一度は引っ込められた基礎年金底上げ案が、マスコミの後押しを受けて再び浮上しようとしている。
さすが国民を食い物にする自民党と立憲民主党だと言わざるを得ない。
なぜ、わざわざ厚生年金を使う必要があるのか、まったく理解できない。
もちろん、時代の犠牲者ともいえる就職氷河期世代を支援する必要が国家にあるのは当然だ。
しかしそれを、現役で保険料を支払っている厚生年金加入者に肩代わりさせるのではなく、国民全体が納める税金で支えるべきではないのか?
このような疑問や不満は、今まさに年金制度を支えている現役世代のあいだで強く共有されている。実際、ある納税者からは次のような声も聞かれる。
■ 制度の根本を揺るがす「財源の転用」
「基礎年金と厚生年金では、目的も財源の性質もまったく異なる。基礎年金はすべての国民に最低限の生活を保障する社会保障制度で、本来は税で賄われるべきもの。一方で厚生年金は、自分が支払った保険料に応じて将来給付を受ける“自助”の制度。両者の財源を混ぜれば、拠出と給付の対応関係が崩れ、制度の信頼が揺らいでしまう」
このような指摘は、制度の設計原理そのものを問うものだ。現役世代にとっては、「自分のために支払っているはずの保険料が、いつの間にか他人のために使われている」という構図に、強い違和感があるのだ。
■ 公平性と透明性が失われる恐れ
さらに、こうした不満の根底には、制度運用の公平性と透明性への疑念がある。
「社会全体で支えるべき課題は、税で対応すべきだ。税金であれば国会の予算審議を通じて使い道が明示され、国民の監視も働く。しかし、厚生年金の積立金を使えば、現役加入者の将来の給付が、知らぬ間に引き下げられるリスクがある。不透明で不誠実なやり方としか思えない」
年金制度は「国民の信頼」によって成り立っている。制度に対する納得感が失われれば、保険料を支払う意欲すら損なわれかねない。
■ 現役世代からの提案
こうした不安の声とともに、建設的な提案も見られる。
- 基礎年金の底上げは、あくまで税で賄うべき
- 厚生年金積立金は、将来の受給者のために厳格に保全すべき
- 制度改正にあたっては、現役加入者や納税者の意見を反映する仕組みが必要
■ コメント
年金制度における「給付の底上げ」は、誰もが安心できる社会を目指すうえで重要な課題だ。
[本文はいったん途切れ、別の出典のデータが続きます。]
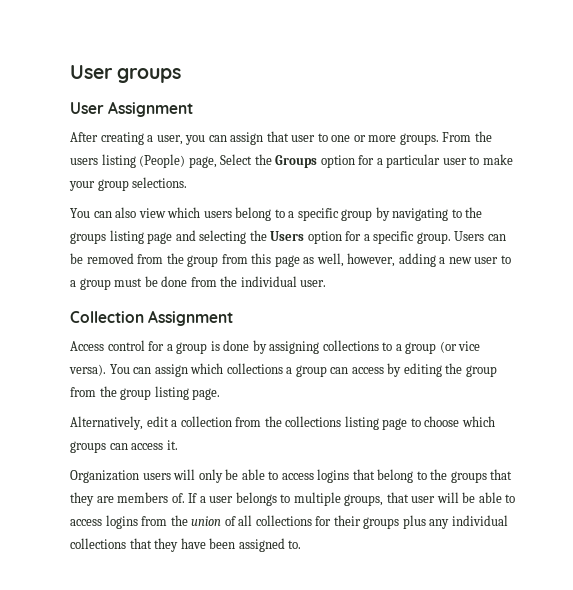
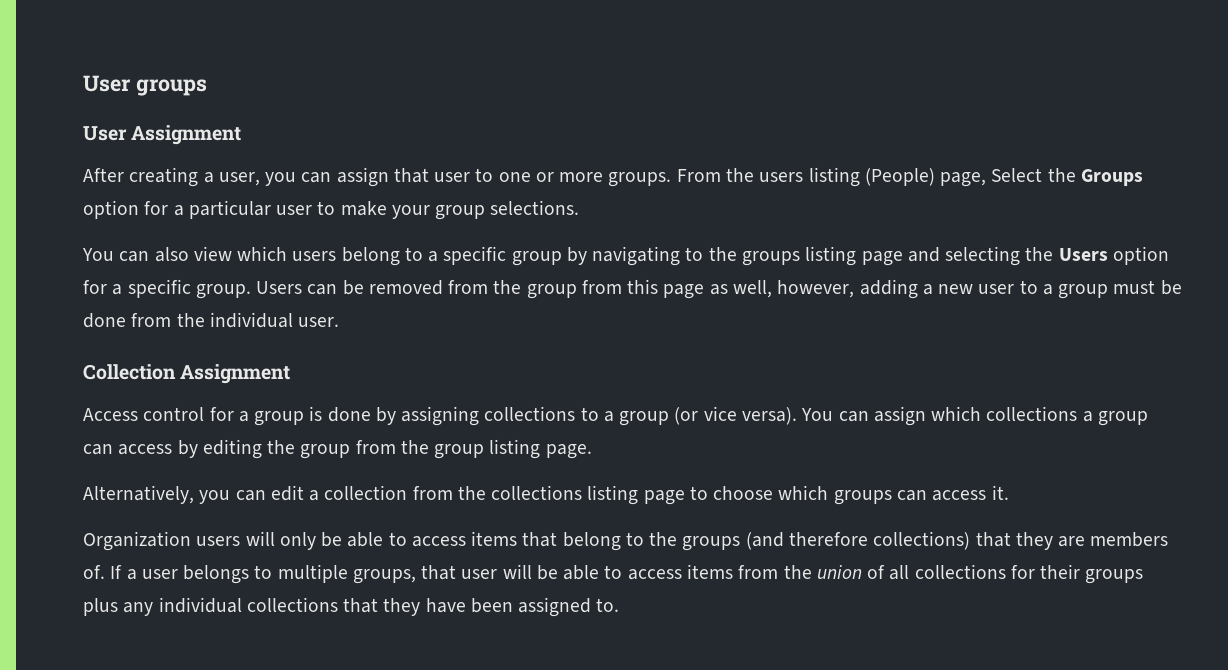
- Alternatively, edit a collection from the collections listing page to choose which groups can access it.
+ Alternatively, you can edit a collection from the collections listing page to choose which groups can access it.
- Organization users will only be able to access logins that belong to the groups that they are members of.
+ Organization users will only be able to access items that belong to the groups (and therefore collections) that they are members of.
- If a user belongs to multiple groups, that user will be able to access logins from the union of all collections for their groups plus any individual collections that they have been assigned to.
+ If a user belongs to multiple groups, that user will be able to access items from the union of all collections for their groups plus any individual collections that they have been assigned to.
しかし、その財源をどこから確保するのかという問題は、国民の信頼を左右する重大な論点でもある。
現役世代からの声は、決して単なるわがままではない。制度への納得感と持続可能性を確保するための、ごくまっとうな主張だ。政府・政党・報道機関は今こそ、感情論ではなく制度論としてこの議論に正面から向き合うべきではないだろうか。